(Before-and-after change data)
/---

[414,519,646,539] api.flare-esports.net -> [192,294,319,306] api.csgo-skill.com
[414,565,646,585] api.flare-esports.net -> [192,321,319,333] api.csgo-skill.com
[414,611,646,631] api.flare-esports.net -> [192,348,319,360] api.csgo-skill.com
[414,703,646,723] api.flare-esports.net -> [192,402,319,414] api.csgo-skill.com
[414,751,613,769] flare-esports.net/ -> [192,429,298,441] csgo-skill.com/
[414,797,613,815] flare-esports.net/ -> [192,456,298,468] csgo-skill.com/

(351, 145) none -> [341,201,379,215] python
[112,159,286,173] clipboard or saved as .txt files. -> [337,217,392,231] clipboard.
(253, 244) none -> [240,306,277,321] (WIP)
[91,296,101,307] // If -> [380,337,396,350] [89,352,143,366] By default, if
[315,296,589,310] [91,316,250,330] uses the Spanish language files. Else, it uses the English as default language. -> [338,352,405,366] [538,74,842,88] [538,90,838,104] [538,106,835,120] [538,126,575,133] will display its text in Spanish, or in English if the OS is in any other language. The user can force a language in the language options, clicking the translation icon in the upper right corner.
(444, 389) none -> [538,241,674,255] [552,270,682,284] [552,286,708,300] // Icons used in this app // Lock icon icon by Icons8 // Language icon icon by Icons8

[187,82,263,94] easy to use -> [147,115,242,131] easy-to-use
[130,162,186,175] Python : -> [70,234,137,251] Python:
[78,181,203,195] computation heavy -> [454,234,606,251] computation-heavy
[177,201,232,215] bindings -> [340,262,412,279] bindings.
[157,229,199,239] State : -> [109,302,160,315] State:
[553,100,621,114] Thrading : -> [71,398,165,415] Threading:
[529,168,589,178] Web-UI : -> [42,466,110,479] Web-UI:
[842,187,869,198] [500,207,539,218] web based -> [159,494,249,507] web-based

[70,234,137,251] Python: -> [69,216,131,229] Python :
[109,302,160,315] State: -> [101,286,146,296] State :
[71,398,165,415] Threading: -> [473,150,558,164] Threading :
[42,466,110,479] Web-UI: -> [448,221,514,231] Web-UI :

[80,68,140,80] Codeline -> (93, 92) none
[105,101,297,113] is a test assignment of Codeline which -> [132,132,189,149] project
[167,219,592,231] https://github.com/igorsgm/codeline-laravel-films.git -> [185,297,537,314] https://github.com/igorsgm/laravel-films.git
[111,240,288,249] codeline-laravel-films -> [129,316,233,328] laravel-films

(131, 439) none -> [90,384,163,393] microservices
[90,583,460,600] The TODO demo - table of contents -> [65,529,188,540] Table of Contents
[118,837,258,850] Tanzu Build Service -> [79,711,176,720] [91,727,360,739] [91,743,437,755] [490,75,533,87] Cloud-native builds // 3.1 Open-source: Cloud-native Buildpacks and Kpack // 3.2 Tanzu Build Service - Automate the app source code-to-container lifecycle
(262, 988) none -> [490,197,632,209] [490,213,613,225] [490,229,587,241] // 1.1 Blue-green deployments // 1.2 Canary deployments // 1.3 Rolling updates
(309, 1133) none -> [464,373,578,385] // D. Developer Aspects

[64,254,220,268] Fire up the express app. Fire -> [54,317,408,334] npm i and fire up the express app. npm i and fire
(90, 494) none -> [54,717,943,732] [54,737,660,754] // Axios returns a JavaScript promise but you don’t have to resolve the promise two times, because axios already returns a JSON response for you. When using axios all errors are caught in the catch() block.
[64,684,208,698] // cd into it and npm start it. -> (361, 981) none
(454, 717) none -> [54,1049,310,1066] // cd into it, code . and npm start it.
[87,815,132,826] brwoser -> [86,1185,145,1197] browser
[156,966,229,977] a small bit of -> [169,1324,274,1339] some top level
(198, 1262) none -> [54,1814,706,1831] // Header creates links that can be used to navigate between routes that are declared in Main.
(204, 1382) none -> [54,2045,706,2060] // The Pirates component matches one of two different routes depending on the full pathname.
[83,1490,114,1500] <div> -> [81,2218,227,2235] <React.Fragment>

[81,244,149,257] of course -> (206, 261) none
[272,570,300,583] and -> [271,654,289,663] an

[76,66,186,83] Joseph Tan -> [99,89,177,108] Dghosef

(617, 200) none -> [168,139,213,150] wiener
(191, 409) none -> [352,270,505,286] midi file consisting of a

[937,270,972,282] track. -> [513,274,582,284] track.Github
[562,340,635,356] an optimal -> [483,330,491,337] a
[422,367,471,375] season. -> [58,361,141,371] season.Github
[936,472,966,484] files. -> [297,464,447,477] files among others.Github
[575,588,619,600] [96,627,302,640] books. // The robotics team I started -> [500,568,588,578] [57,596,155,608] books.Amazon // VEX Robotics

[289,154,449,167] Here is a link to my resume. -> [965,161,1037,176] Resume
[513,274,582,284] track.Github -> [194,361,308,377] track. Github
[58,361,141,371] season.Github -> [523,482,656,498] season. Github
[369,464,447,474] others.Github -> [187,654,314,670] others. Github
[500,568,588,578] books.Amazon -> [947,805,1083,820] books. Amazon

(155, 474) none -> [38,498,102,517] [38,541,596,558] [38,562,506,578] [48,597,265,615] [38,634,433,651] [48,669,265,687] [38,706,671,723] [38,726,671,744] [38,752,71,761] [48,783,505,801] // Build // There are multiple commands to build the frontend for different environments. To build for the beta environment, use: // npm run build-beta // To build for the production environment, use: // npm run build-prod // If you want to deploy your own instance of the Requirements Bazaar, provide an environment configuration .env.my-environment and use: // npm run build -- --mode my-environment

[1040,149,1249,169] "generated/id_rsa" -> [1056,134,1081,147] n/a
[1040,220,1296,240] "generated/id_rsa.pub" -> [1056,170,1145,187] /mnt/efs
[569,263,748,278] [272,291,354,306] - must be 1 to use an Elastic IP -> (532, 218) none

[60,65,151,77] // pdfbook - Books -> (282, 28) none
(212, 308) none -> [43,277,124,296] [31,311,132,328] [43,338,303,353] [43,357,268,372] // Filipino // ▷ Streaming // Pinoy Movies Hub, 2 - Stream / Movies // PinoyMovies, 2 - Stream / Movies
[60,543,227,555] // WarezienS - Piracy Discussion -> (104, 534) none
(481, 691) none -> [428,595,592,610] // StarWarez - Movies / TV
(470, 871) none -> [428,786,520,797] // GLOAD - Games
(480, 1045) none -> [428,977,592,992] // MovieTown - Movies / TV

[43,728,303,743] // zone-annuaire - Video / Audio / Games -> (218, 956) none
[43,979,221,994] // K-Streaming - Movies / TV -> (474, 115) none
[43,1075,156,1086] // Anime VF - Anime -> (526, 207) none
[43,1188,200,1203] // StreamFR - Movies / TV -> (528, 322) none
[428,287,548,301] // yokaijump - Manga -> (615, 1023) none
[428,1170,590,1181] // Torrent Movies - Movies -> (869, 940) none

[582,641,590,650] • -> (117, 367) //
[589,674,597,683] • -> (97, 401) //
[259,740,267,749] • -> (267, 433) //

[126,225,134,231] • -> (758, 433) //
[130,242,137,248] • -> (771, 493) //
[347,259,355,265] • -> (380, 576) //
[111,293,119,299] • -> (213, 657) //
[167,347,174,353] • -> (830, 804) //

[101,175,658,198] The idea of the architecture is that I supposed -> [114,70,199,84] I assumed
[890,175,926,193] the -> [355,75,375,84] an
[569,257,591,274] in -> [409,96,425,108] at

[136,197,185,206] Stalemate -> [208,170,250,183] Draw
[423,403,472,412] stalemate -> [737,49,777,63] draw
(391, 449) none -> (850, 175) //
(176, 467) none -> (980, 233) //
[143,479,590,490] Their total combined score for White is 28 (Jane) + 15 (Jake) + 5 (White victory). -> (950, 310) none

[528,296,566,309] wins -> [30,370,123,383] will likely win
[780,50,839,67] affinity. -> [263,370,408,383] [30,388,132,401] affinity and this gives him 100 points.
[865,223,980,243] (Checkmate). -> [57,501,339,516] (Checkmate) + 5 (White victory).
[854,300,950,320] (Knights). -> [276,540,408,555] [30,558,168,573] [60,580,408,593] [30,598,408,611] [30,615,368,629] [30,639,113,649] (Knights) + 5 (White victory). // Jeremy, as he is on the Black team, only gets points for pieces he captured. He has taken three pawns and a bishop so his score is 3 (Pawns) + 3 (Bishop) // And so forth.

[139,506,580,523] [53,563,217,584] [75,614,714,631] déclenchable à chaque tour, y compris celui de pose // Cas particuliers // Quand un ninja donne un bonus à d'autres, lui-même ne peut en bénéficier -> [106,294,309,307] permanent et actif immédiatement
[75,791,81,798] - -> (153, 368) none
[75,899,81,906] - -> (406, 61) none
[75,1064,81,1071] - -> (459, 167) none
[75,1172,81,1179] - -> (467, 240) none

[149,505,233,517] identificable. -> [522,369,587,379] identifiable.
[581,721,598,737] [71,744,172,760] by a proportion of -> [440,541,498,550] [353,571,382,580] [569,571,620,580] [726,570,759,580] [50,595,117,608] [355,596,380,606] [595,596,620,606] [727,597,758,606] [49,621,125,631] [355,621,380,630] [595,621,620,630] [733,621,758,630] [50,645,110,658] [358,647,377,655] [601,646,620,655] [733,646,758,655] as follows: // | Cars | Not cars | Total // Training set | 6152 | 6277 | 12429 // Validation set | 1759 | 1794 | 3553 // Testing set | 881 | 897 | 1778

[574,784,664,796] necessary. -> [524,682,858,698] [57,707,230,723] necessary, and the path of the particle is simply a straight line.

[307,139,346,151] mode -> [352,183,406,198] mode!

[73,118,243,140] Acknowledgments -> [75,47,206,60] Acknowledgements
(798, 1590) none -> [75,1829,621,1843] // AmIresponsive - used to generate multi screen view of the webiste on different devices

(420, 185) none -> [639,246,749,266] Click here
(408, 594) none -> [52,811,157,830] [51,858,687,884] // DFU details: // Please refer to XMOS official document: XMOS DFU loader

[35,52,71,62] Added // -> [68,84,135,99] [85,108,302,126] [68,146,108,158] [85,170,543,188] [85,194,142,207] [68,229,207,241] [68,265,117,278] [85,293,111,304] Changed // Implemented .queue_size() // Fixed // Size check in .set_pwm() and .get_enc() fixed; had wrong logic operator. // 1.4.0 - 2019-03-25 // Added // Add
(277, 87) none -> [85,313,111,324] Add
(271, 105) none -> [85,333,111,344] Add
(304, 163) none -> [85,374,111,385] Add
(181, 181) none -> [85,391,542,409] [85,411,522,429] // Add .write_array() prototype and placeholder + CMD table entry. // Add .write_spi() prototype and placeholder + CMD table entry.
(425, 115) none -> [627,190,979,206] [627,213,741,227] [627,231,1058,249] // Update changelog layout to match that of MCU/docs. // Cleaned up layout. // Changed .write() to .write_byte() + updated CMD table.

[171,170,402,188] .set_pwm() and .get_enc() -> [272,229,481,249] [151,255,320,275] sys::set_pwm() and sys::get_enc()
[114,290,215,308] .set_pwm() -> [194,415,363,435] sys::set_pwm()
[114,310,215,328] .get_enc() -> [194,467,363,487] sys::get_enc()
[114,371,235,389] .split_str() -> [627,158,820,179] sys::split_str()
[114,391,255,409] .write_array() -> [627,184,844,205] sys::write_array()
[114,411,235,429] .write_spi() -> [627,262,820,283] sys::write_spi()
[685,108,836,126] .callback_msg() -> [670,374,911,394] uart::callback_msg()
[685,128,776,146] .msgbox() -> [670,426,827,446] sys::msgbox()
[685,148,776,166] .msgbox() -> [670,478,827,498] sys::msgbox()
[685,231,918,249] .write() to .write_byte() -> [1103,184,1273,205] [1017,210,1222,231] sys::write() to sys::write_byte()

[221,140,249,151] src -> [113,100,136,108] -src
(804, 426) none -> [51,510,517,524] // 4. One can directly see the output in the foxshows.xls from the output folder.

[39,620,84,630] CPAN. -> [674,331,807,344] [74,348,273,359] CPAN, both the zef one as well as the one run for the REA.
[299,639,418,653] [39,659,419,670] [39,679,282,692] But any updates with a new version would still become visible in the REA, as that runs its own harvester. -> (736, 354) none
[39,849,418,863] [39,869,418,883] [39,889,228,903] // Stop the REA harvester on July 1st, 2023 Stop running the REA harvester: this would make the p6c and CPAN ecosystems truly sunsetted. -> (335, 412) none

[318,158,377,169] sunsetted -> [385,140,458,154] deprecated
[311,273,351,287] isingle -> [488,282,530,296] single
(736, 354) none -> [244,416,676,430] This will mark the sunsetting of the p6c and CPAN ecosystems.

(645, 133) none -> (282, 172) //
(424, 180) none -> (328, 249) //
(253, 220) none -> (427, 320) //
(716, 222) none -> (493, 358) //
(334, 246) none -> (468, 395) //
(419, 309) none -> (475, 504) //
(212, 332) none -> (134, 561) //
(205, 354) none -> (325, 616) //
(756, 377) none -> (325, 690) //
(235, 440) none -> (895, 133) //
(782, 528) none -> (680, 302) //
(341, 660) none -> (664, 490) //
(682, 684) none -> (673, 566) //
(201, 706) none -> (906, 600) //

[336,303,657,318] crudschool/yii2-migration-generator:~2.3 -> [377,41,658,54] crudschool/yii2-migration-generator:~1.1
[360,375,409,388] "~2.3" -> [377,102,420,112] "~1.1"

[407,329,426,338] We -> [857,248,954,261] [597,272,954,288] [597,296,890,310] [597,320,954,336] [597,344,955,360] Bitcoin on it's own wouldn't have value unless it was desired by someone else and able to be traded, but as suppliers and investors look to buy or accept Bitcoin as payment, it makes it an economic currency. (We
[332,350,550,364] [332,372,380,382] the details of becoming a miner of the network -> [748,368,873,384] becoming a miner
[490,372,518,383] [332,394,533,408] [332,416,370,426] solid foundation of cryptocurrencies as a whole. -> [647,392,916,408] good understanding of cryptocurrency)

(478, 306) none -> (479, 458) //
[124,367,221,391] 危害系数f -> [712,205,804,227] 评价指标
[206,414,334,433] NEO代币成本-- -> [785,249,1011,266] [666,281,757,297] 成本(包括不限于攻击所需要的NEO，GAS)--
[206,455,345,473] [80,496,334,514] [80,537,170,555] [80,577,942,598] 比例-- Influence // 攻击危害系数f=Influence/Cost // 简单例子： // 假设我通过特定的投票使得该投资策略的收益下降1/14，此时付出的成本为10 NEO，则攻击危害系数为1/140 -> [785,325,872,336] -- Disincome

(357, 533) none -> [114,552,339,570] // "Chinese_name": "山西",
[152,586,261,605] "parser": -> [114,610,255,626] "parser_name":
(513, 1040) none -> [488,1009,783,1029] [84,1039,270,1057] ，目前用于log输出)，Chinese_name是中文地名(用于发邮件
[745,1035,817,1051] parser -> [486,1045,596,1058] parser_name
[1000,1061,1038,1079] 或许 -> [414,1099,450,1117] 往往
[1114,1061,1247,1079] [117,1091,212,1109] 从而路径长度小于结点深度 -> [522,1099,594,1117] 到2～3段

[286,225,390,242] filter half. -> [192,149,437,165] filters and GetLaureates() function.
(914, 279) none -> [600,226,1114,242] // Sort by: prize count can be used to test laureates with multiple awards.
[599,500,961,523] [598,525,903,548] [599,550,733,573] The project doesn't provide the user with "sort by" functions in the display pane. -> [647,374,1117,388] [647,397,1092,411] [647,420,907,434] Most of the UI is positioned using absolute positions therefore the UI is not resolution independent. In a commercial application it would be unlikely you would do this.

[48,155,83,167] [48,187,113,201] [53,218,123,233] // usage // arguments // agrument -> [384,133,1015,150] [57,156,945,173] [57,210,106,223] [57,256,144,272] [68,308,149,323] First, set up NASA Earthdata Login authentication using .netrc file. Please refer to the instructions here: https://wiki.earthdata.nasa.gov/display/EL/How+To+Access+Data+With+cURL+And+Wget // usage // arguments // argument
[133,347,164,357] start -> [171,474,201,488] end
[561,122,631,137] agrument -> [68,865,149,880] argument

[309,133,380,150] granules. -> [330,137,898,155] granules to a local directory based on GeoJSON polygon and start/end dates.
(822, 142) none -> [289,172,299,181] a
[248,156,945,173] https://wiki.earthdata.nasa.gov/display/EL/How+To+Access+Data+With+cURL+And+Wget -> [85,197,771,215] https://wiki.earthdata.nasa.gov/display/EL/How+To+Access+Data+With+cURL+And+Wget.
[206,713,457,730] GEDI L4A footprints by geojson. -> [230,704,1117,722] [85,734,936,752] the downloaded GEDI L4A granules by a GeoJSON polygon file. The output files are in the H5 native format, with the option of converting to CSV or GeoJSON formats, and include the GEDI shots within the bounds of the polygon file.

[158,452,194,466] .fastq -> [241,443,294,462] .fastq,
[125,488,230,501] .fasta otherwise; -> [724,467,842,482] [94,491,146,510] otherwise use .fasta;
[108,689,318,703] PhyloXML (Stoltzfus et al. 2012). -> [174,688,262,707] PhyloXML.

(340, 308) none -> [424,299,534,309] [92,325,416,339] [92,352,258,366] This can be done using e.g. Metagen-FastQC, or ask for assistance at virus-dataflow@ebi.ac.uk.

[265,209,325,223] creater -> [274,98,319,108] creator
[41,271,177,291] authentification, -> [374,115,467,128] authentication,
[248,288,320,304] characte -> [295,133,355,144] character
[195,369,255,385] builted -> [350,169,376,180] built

\---

From the line that has "[569,263,748,278] [272,291,354,306] - must" through the line that has "(212, 308) none", copy every line exactly as it appears above, and leave out all others.

[569,263,748,278] [272,291,354,306] - must be 1 to use an Elastic IP -> (532, 218) none

[60,65,151,77] // pdfbook - Books -> (282, 28) none
(212, 308) none -> [43,277,124,296] [31,311,132,328] [43,338,303,353] [43,357,268,372] // Filipino // ▷ Streaming // Pinoy Movies Hub, 2 - Stream / Movies // PinoyMovies, 2 - Stream / Movies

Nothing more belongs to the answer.